From the entries that follow, reproduce exactly and only the lines from the line with "- Let's you" to the line with "The other stuff", endpoints included.

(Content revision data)
--------------------------------
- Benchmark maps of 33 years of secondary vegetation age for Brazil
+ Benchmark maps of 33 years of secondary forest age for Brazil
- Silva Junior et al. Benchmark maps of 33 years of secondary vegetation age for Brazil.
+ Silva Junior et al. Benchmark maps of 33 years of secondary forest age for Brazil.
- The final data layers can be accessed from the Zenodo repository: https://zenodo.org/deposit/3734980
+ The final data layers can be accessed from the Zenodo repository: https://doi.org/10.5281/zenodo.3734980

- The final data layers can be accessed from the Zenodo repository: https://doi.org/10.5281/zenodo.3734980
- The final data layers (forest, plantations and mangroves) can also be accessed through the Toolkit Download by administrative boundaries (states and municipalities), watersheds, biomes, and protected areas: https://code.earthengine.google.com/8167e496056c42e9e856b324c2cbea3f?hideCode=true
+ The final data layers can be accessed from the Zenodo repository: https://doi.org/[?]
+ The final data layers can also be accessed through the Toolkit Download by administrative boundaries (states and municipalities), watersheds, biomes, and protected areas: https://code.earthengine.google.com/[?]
--------------------------------
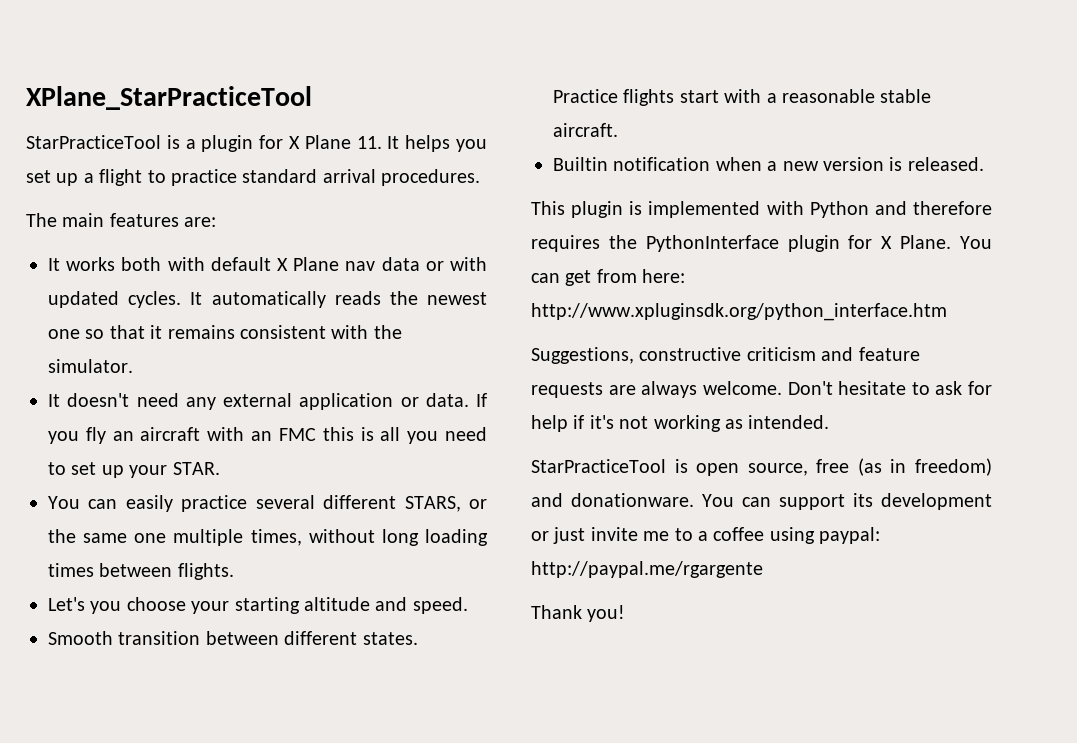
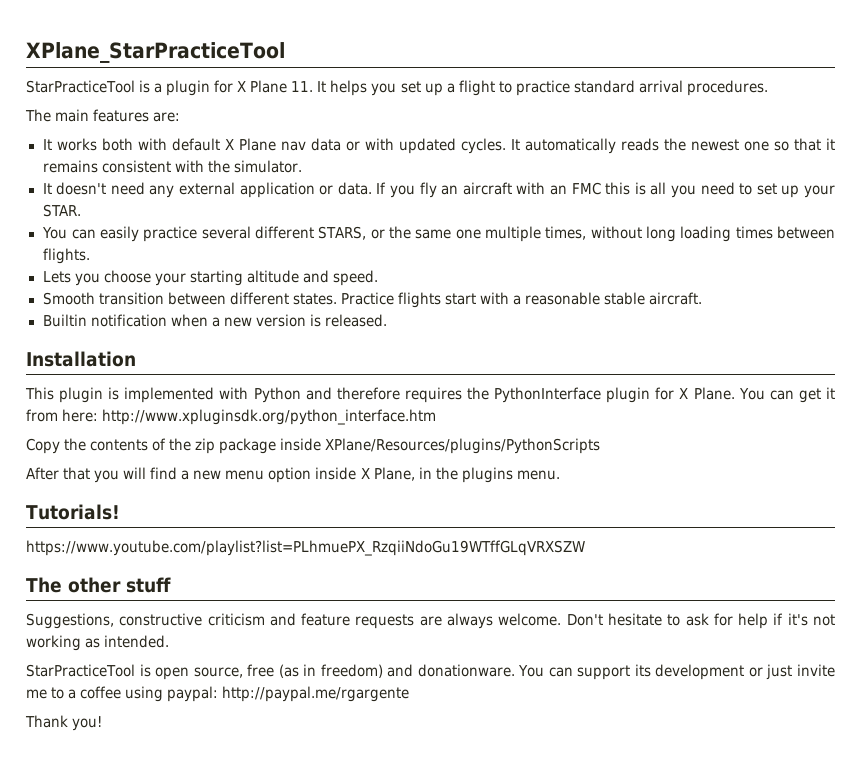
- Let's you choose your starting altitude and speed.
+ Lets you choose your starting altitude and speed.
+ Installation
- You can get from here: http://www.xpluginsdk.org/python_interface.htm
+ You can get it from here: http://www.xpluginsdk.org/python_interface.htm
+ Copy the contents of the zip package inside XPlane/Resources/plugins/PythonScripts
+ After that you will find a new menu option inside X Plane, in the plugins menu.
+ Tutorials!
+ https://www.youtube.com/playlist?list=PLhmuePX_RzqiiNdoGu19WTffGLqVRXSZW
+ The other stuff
--------------------------------
### Expected answer
- Let's you choose your starting altitude and speed.
+ Lets you choose your starting altitude and speed.
+ Installation
- You can get from here: http://www.xpluginsdk.org/python_interface.htm
+ You can get it from here: http://www.xpluginsdk.org/python_interface.htm
+ Copy the contents of the zip package inside XPlane/Resources/plugins/PythonScripts
+ After that you will find a new menu option inside X Plane, in the plugins menu.
+ Tutorials!
+ https://www.youtube.com/playlist?list=PLhmuePX_RzqiiNdoGu19WTffGLqVRXSZW
+ The other stuff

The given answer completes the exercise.